`\c`, mdoc(7), and man(7) extension macros (was: [PATCH 1/2] man*/: srcfix)

[Date Prev][Date Next][Thread Prev][Thread Next][Date Index][Thread Index]

 



Hi Alex,

At 2023-10-25T21:38:59+0200, Alejandro Colomar wrote:
> On Wed, Oct 25, 2023 at 01:54:24PM -0500, G. Branden Robinson wrote:
> > diff --git a/man2/open.2 b/man2/open.2
> > index 4c921723c..6603dfdff 100644
> > --- a/man2/open.2
> > +++ b/man2/open.2
> > @@ -82,8 +82,13 @@ .SH DESCRIPTION
> >  to an entry in the process's table of open file descriptors.
> >  The file descriptor is used
> >  in subsequent system calls
> > -.RB ( read "(2), " write "(2), " lseek "(2), " fcntl (2),
> > -etc.) to refer to the open file.
> > +(\c
> 
> I'm going to disagree with Ingo with his claim that a macro that
> forces using \c is bad because it promotes bad style.  '(\c' doesn't
> look bad to me here.  Not more than having the leading punctuation as
> an Nth argument.

I disagree with Ingo on that point as well.

Saying why leads me to digress; I found myself writing down thoughts
about future man(7) development more concretely than I have to date.
(I'll return to this patch at the end.)  So, Ccing the groff list...

I think Ingo's perspective is strongly influenced by mdoc(7), the use of
which he strenuously advocates.  And mdoc _does_ manage to make `\c`
almost(?) totally unnecessary--at the cost of a weighty internal
recursive macro reprocessing system that no other *roff package is known
to implement.

(This is what that "parsed"/"callable" stuff in groff_mdoc(7) (and
mandoc_mdoc(7)) is all about.  Also, by "weighty", I mean it--back in
~1990, when mdoc was implemented, its documentation warned the reader of
its slowness.  Fortunately, on modern systems, the rendering latency
relative to man(7) is no longer noticeable.)

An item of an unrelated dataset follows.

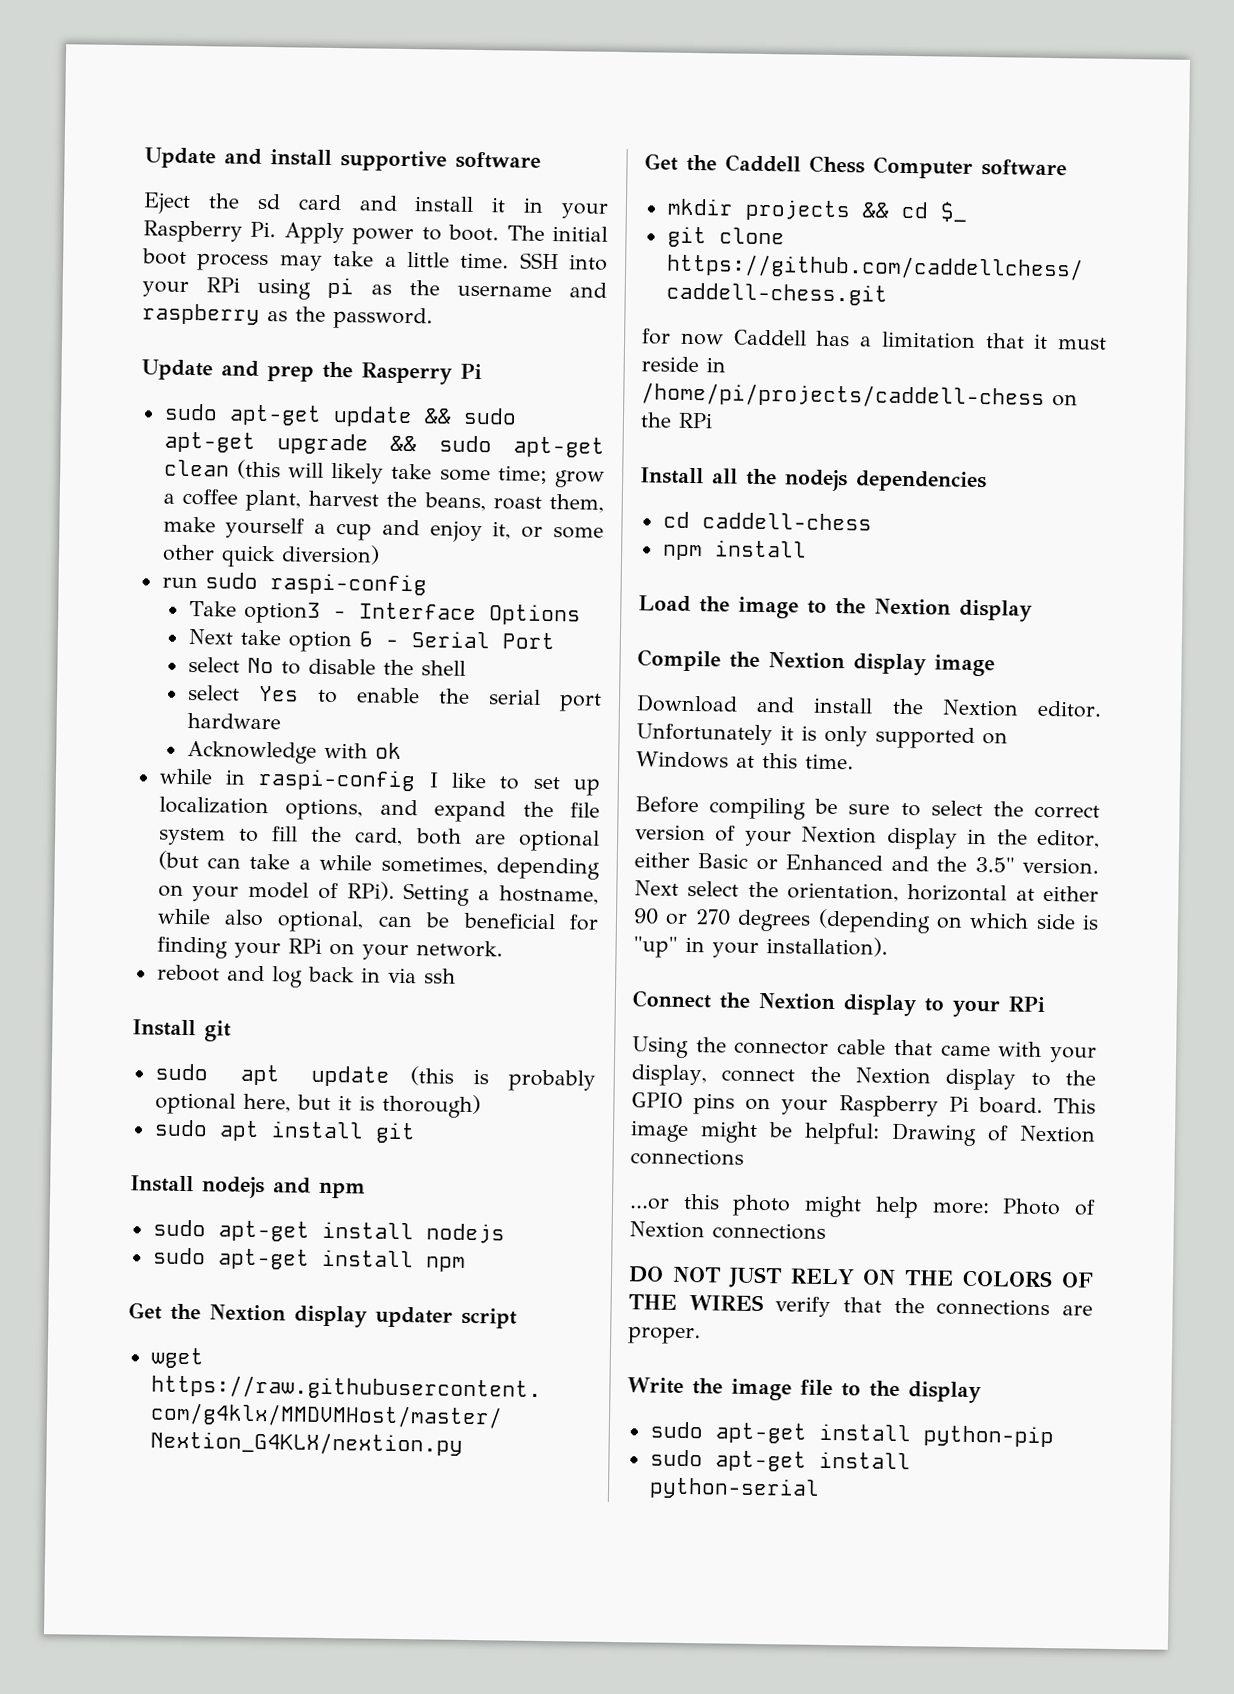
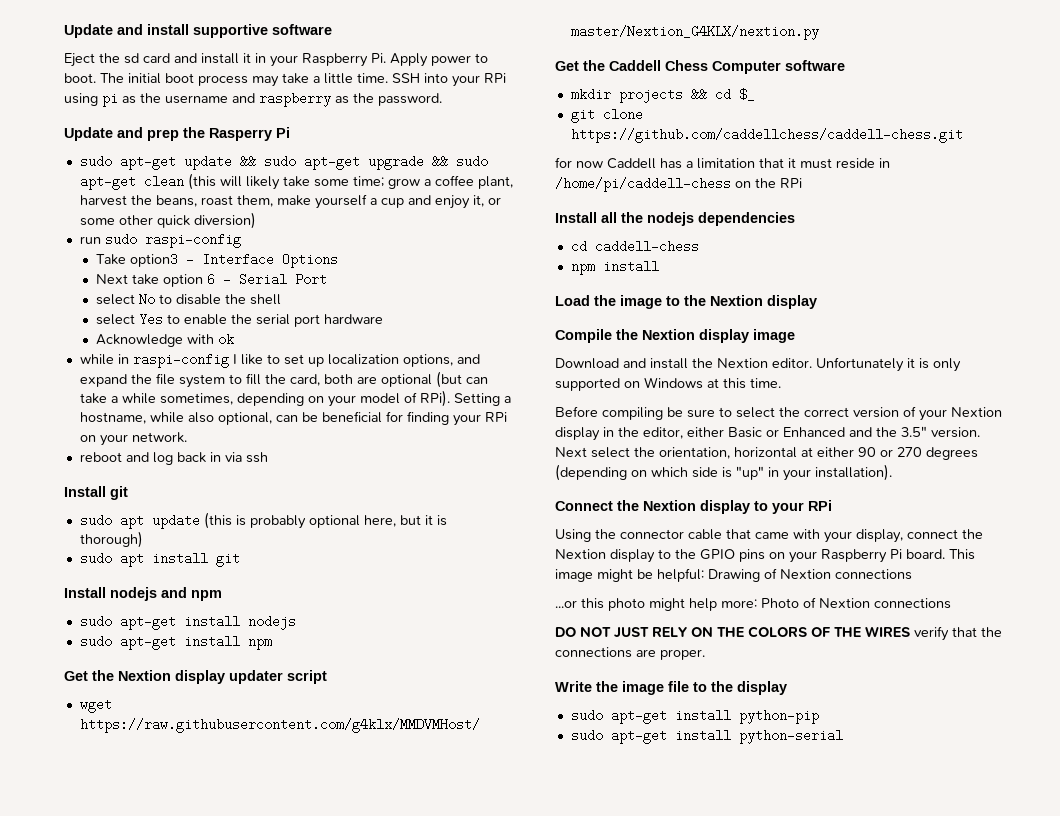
[641,382,1045,409] /home/pi/projects/caddell-chess -> [555,177,731,192] /home/pi/caddell-chess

Even with performance considerations out of the picture, I think such a
system is a point against adoption of mdoc; one can observe that,
nowadays, both man(7) and mdoc require a person to acquire knowledge
that they will "never" transfer anywhere else, assuming no resurgence in
*roff popularity.  But the point is _even more true_ of mdoc than it is
of man(7), by dint of the recursive macro reprocessing feature and the
funny requirements that become necessary as a consequence (you have to
use `\&` in more places; you have to break up individual punctuation
characters when using them as macro arguments if you want them to work
right).  In other words, learning mdoc doesn't help you learn *roff all
that much.  Not as much as man(7) does.  And it doesn't help you learn
any other programming/documentation system anywhere.

Plus, in mdoc, there is a much larger lexicon of macros to learn in the
first place.  I count 115.

$ git grep '\.\(als\|de\) [A-Z][A-Za-z1][a-z]*' \
  tmac/doc.tmac tmac/mdoc/doc-!(nroff) | wc -l
115

Admittedly, a couple of those are, if not deprecated, unlikely to be
used in practice, because even after mdoc's documentation spent decades
asking its readers for help, no one could be found who clearly remembers
what they were supposed to do (`Me`, `Ot`).  So, call it 113 macros.

But Ingo added `Tg` to mandoc(1) mdoc--which groff doesn't support yet--
so make that 114.

man(7), in groff 1.23.0, has 30.  2 of those (`LP`, `PP`) are redundant
synonyms for `P` that I'd happily kill off if the man page authors of
the world would let me.  Six others, the font alternation macros--`BI`,
`BR`, and friends--are schematic and so are relatively "light" on human
memory.  Several more come in pairs (`EX`/`EE`, `MT`/`ME`, `RS`/`RE`,
`SY`/`YS`, `UR`/`UE`).[1]  I confess that I do have plans to grow
man(7)'s macro repertoire for groff 1.24, but not by more than a few,
and only for purposes where we see concrete needs.[2]  Further, `SB` is
already deprecated in Git (it was never "standard" in the first place).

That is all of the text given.